Monday 18 February 2013

Running on the flat

I got here. The end of week 3. The catching up was like running uphill, and the breathing became a little easier on reaching the flat.  It might also have had something to do with the course content:
Reasserting the Human' Exploring these materials was more like jogging in worn -in-trainers.

I liked the inclusion of the Real Deal  Toyota advert. Well, how could any course considering the role of technology not include a car somewhere.?
Although city life is reality for millions of people, it is shown here as the artificial, digital, or virtual.
Cities across the world  have rapidly grown because of technology, often sucking the life out of the countryside that surrounds them, consuming the space to grow further. Most are not as modern, clean and organised as the one portrayed here.
The irony  is that in order to escape from the city the man needs the ultimate shiny Toyota technology. Evidently careful not to pick a bank holiday week-end to travel, he finds  no traffic jams, just wide open spaces. This is where REAL driving takes place isn't it? I have wondered for years why car manufacturers engineer vehicles capable of travelling way faster than any road speed limit in the world. Is it to indulge  this fantasy?
 I am city bred, but have lived in a  rural enviroment for over 20 years. I have seen Toyota man many times!  He drives as if he is starring in the advert,  He only encounters the REAL DEAL reality when the technology fails and the car breaks down! Then he discovers he can't get a signal on his mobile phone, and wonders why there is not a breakdown truck just waiting round the next corner to help, (even if cover was included when he bought the car!) If he has crashed, but  alive, conscious, and in pain, he wishes the roads were not quite so deserted, and when he is found, wonders why it takes so long to get to a hospital.
The virtual world is the only place were it is safe to take technology for granted!

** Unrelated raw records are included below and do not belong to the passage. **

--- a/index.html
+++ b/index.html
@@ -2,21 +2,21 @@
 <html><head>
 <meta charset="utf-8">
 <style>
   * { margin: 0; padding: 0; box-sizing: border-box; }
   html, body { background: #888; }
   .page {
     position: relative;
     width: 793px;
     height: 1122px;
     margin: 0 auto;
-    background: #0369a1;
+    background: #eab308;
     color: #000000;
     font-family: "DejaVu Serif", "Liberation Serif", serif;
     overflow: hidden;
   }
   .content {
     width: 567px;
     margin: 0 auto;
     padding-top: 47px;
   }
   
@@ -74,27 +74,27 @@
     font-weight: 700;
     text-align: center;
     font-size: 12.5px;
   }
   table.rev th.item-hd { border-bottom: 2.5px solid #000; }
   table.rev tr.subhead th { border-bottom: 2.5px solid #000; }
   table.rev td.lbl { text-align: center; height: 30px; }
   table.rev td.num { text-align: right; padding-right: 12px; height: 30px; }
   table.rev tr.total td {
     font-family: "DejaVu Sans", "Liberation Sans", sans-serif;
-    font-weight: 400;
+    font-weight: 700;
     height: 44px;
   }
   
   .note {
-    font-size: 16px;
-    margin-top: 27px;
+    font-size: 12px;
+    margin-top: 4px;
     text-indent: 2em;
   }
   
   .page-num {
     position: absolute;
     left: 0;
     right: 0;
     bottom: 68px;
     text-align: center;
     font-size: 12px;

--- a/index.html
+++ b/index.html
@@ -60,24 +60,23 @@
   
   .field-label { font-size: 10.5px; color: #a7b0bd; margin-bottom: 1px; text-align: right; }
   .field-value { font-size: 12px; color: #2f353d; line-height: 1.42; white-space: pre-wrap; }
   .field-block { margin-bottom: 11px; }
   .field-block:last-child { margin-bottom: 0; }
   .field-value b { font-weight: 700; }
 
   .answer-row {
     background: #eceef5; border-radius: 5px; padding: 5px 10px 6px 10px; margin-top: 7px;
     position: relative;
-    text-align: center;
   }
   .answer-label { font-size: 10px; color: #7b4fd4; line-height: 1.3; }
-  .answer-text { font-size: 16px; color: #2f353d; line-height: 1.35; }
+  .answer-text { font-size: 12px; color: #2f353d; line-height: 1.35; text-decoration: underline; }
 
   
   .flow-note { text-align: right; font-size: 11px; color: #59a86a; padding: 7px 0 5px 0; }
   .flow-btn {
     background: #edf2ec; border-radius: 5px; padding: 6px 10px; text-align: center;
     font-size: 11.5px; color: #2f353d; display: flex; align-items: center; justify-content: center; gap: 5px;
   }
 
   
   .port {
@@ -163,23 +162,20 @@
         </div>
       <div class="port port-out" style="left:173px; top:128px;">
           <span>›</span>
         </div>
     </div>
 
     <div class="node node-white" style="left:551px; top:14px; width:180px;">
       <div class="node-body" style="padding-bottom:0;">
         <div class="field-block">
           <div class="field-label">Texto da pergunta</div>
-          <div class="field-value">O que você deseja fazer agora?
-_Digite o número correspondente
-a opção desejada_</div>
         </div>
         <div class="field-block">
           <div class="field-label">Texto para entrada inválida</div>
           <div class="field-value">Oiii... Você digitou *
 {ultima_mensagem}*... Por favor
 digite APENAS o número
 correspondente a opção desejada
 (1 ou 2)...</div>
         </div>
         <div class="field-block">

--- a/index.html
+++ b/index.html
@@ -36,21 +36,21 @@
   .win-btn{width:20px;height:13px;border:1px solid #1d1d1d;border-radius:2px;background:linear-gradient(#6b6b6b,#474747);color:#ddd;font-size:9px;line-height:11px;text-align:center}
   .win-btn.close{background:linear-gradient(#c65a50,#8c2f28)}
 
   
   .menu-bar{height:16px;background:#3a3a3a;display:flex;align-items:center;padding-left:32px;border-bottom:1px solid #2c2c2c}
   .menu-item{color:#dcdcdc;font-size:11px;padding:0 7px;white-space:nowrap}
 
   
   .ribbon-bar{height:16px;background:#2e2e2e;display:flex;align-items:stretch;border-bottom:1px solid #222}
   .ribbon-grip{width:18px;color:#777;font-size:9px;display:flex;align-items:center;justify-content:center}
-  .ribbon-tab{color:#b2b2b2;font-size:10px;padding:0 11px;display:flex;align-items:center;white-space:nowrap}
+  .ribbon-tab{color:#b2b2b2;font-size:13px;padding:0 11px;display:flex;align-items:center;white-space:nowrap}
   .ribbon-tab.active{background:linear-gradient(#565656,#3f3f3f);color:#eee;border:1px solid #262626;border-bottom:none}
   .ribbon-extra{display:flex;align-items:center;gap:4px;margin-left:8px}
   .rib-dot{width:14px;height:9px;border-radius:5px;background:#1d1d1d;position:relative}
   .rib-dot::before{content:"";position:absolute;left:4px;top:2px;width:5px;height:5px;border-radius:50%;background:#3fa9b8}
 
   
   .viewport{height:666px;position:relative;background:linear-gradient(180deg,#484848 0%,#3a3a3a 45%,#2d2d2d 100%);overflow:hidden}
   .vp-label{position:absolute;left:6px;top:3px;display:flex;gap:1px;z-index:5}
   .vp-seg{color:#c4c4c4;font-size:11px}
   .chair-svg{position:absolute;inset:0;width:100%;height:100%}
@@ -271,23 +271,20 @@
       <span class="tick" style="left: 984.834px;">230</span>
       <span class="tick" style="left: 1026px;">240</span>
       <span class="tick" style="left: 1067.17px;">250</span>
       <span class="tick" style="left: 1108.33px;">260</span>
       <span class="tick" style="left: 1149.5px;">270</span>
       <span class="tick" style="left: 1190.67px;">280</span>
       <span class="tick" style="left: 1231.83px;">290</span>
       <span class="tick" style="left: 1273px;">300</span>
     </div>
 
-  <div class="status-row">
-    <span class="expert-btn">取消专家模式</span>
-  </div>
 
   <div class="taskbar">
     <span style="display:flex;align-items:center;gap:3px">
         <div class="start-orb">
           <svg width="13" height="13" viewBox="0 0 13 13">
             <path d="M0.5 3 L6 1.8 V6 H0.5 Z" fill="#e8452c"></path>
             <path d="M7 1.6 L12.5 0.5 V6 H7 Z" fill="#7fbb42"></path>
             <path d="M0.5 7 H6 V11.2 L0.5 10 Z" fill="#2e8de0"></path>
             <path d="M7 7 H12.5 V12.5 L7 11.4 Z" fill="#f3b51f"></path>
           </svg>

Film 4 They’re made out of meat, was an amusing appraisal of what or who humans are. It follows a well worn storyline of experiencing humans from an alien perspective. I found myself thinking about the late 70's series Mork and Mindy,..and the brilliant Dr Xargle series of (children's?) books. Highly recommended light relief from academic tomes, and perfect gift for  any new parents!

http://www.goodreads.com/book/show/832171.Dr_Xargle_s_Book_of_Earthlet

Watching Professor Steve Fuller's Tedx lecture was thought provoking yet comforting. It made the very techno-orientated MOOC seem more human, and not because humanity was the subject of his lecture. It had the same effect as the hangout, in putting faces to the learning.
He looked at historical definitions that limited the scope of who was regarded as human. I understood this to mean that because there has not always been a consistant definition over time past there is no reason why there  should be in the future.I have to say that the idea of enhanced humans somewhat disturbing, It is of course available already with cosmetic surgery, laser eye surgery, medical implants etc It seems to me that to be an enhanced human, you need an enhanced bank account! I am glad that he thought it was too soon to give up on the 'humanist project'. A Charter for human rights has only as yet existed for a brief period of the long history of 'humans'. If it has failed thus far is it because the UN is a collection of government representatives. Maybe the internet enables  individuals to make the direct connections that will help it succeed ?

Monke, L (2004) The Human Touch, EducationNext  . This just put into very eloquent words all my reservations about technology and young children. I particularly like the counter argument to the need to prepare the children for the high tech world of work.
Considerations of the real world and virtual worlds have been made already in this MOOC. Our view of the future is a virtual world, a fantasy, informed by  knowledge of the present. It only becomes real when with time, it  becomes the present.  It may then look and feel very different from the expectation. To substantialy alter a child's experience of now, to enrich an adult's fantasy of the future seems wrong to me.
 I wonder if there is anyone on this MOOC teaching in Pennslyvania or Ohio who has Amish children in their class? How are their cultural differences respected within school ?

Now, will those old trainers last out for the last stretch of the course?